Dataset -
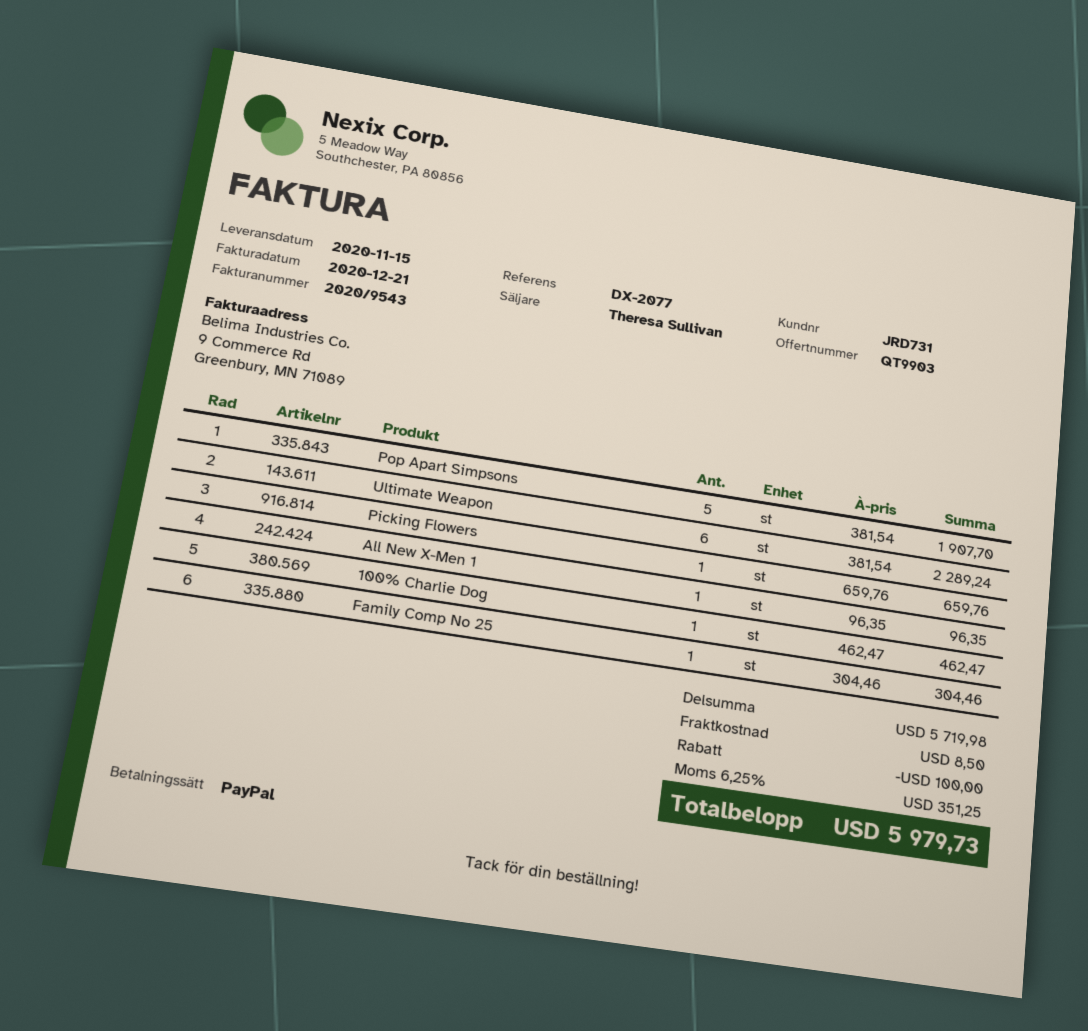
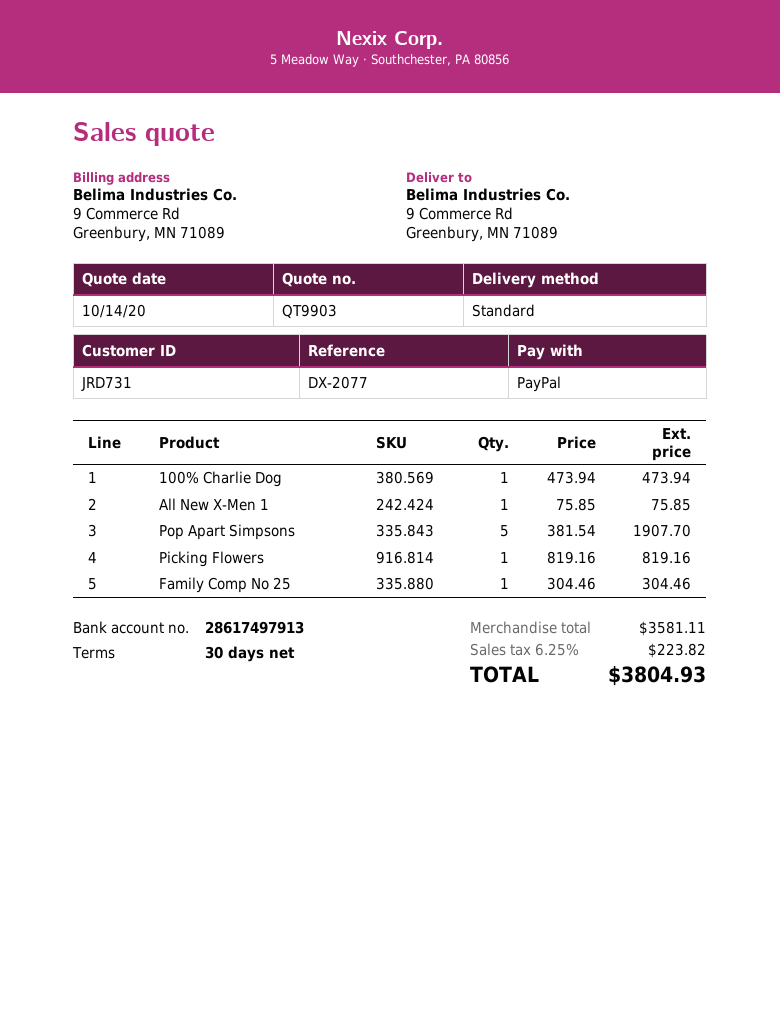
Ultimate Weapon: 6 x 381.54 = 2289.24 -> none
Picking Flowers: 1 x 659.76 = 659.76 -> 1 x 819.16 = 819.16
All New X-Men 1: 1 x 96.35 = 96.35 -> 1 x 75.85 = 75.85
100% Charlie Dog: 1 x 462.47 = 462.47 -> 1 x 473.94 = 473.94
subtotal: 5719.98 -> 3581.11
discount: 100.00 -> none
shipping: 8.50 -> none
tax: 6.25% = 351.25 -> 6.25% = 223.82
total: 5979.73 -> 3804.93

==

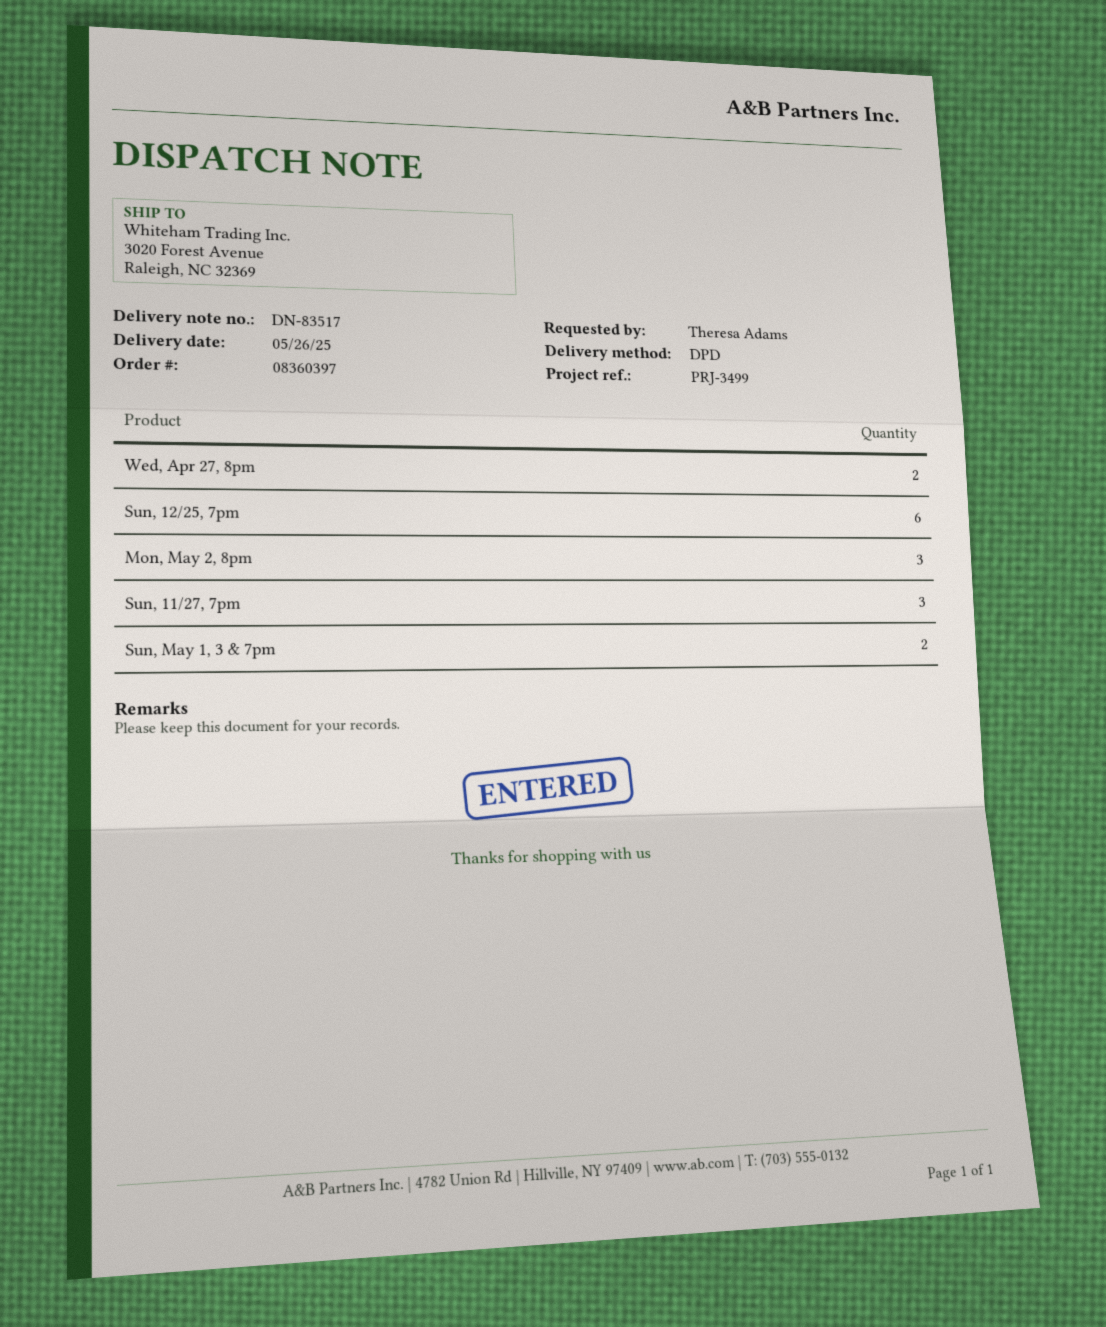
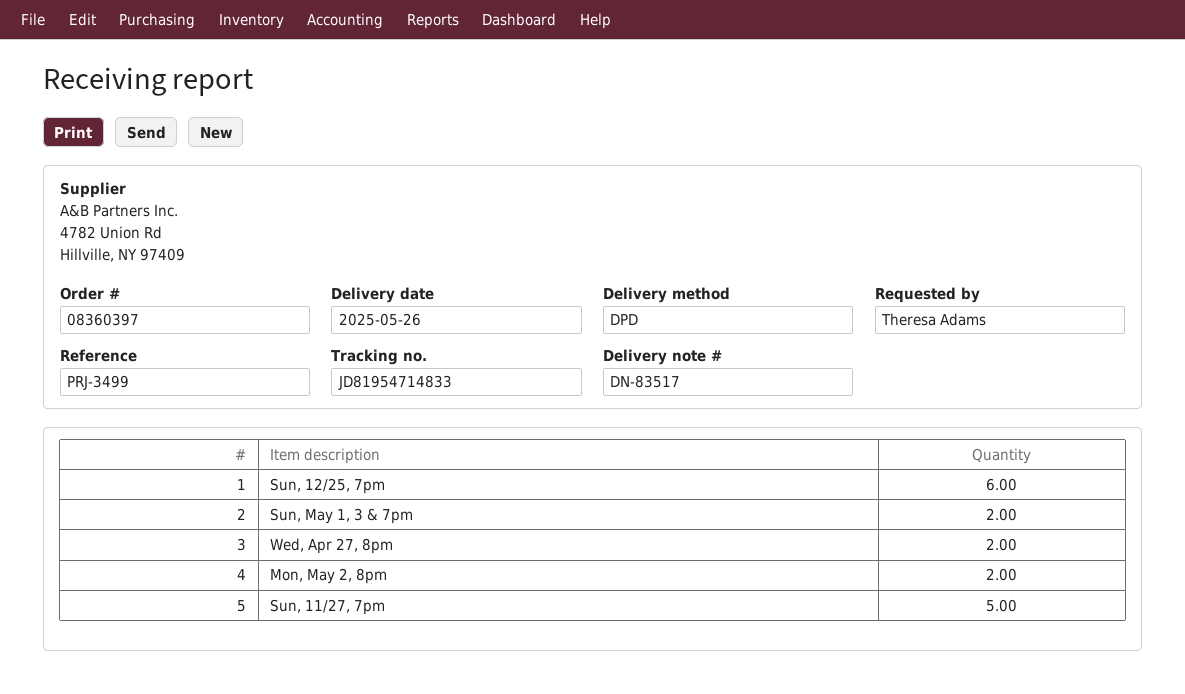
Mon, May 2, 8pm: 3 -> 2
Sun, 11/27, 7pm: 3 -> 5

---

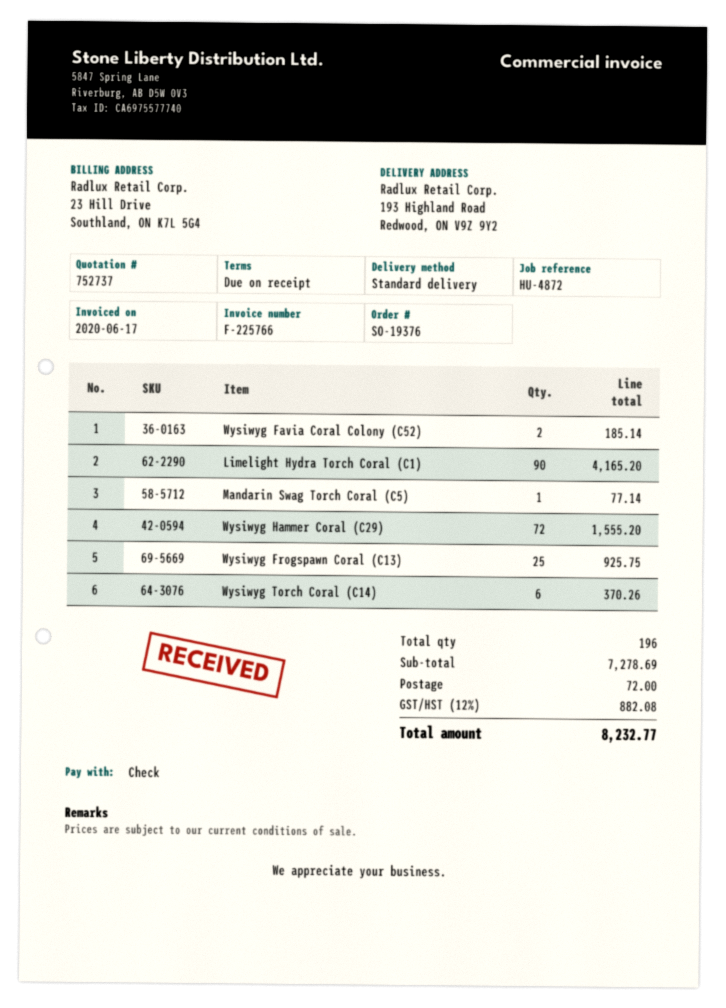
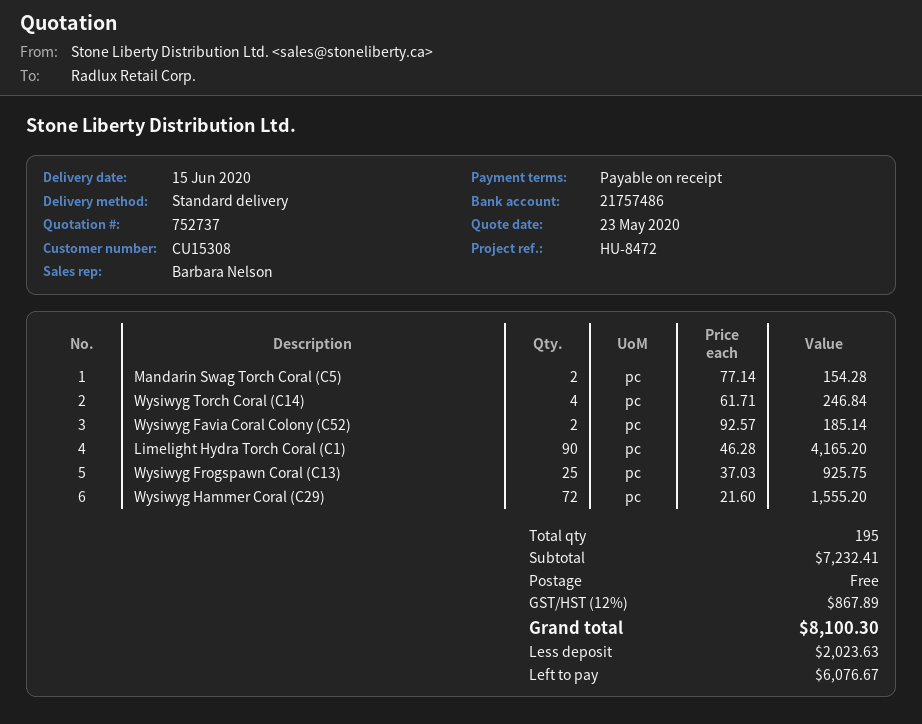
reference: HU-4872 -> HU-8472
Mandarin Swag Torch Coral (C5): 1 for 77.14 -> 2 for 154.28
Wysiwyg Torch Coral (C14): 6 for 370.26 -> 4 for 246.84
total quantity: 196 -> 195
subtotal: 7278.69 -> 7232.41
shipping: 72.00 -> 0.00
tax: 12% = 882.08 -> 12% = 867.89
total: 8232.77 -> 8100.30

What you have to do - Find the lines in the data that hold the word "shipping". Reply with how many there are and nothing more.

Exercise response - 2